DOMA and Prop 8. Both History.
(07-15-2013, 07:28 PM)Bolty Wrote: The gaming communities you participate in tend to be more mature, so you don't notice it as much.

Intelligent forums can spoil you to a lot of things, like expecting people to understand the difference between attacking their idea and attacking their character.

Quote: Now, often those rules are a result of a female raider's actions leading to guild breakups/drama; perhaps you've heard of the horror stories of the Female Raider Who Sleeps with the Guild Master for Perks. Those stories, however, ALWAYS blame the female and never the male, as in "that wench seduced our GM and broke up the guild." Takes two to tango.

I never got into WoW, so these kinds of Yoko Ono stories are all new to me. I don't really understand guild power structures. When last I played online, Bnet channels were used to organize gaming communities, and hardly anyone had voice chat capabilities so everyone was sexless sentient text.

It may be that the guilds you describe are essentially like the tribe of Bushmen in "The Gods Must Be Crazy," except considerably less charming.
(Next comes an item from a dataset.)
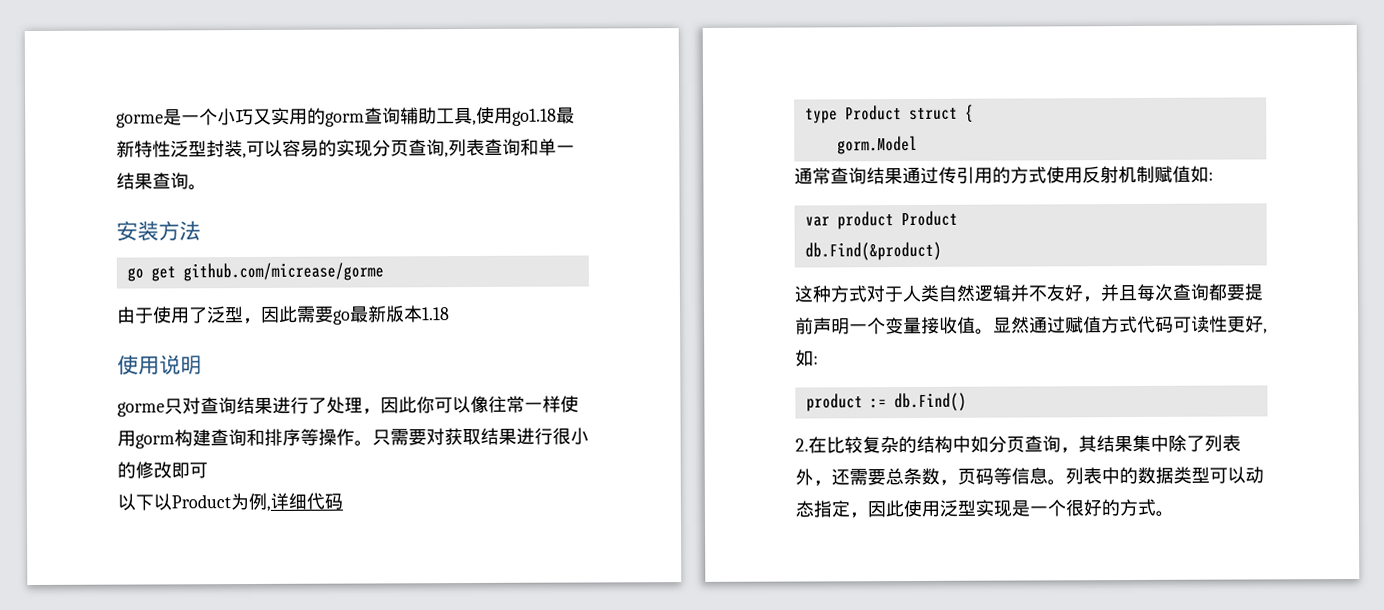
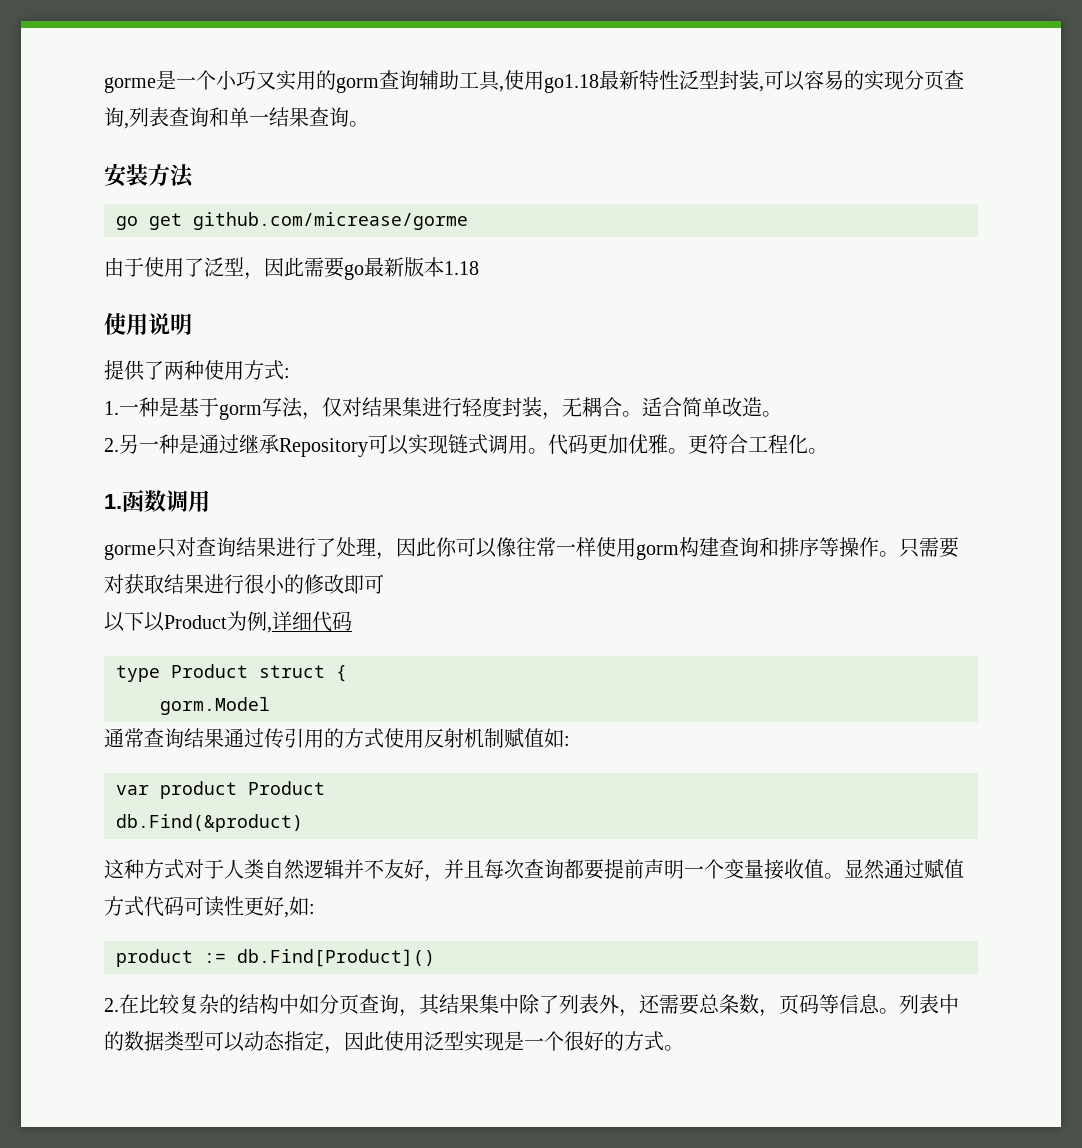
(202, 365) none -> [104,360,290,381] [104,396,782,420] [104,434,828,457] [104,490,210,512] // 提供了两种使用方式: // 1.一种是基于gorm写法，仅对结果集进行轻度封装，无耦合。适合简单改造。 // 2.另一种是通过继承Repository可以实现链式调用。代码更加优雅。更符合工程化。 // 1.函数调用
[893,392,967,412] db.Find() -> [237,949,435,967] db.Find[Product]()

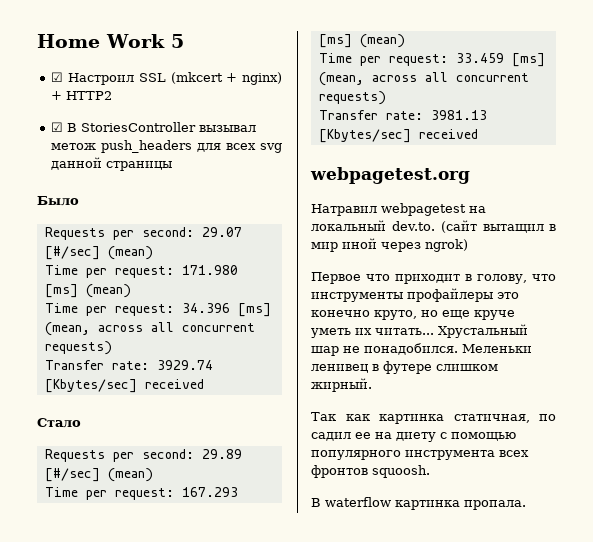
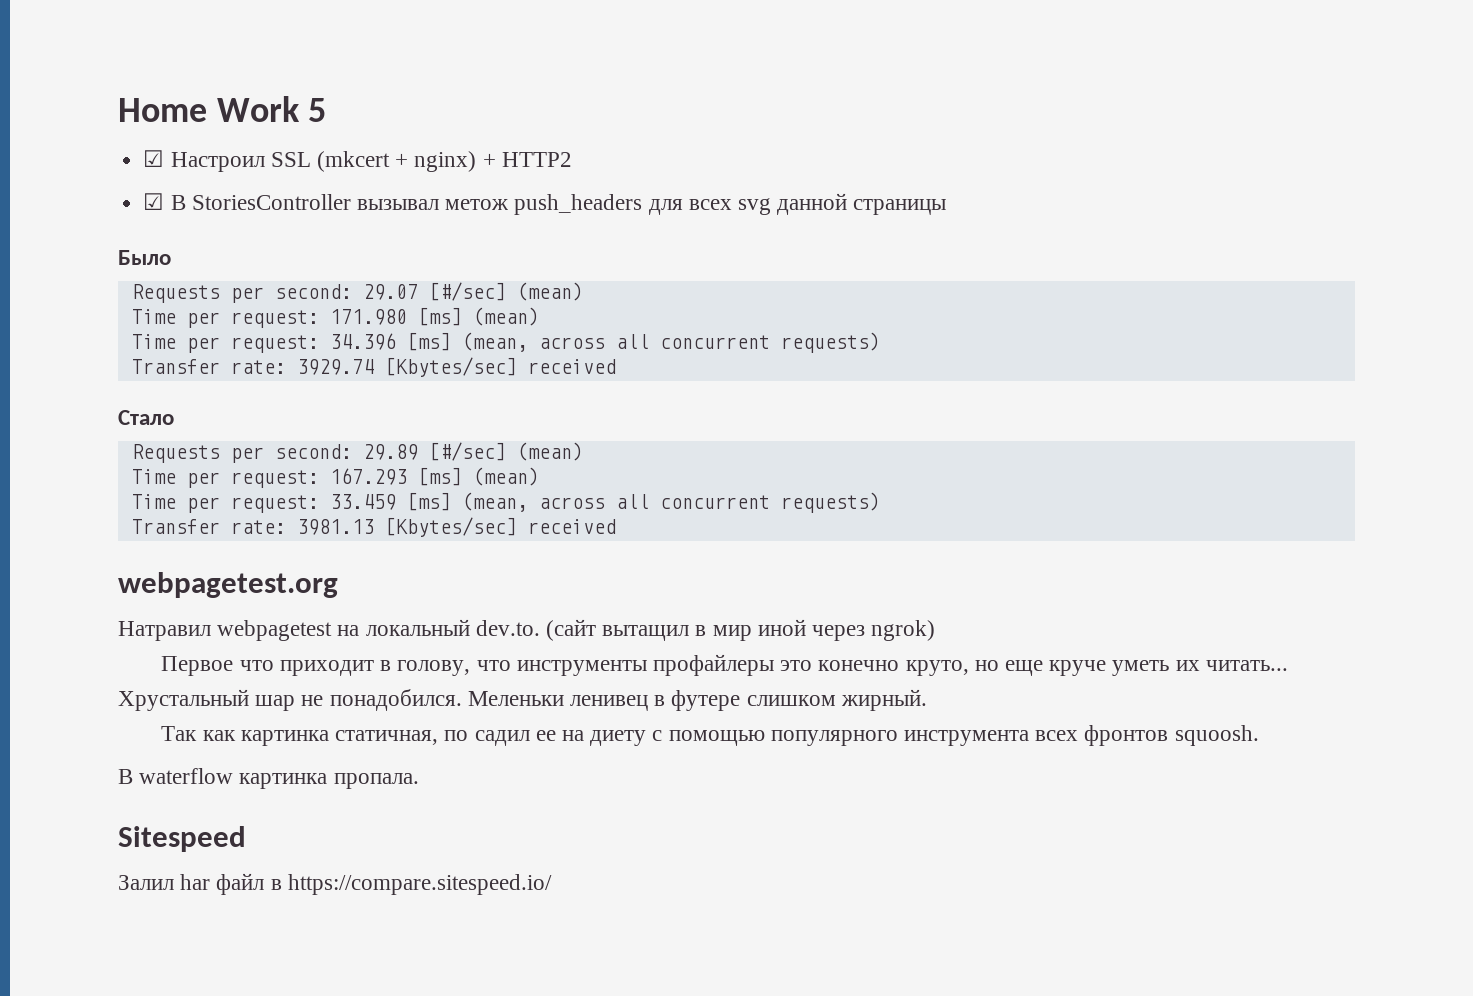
(526, 505) none -> [118,826,246,852] [118,873,552,895] // Sitespeed // Залил har файл в https://compare.sitespeed.io/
A glass coke bottle falls from the sky, and everyone in the tribe wants it because it is so special. This causes fighting. The only solution is to call the bottle an Evil Thing and throw it off the edge of the world. In this context, the group shows inadequate sophistication to adapt to changing circumstance and their response is conservative: return to the status quo. I guess a profound lack of insight goes hand-in-hand with people who've never had to stop and understand the world from an entirely different point of view.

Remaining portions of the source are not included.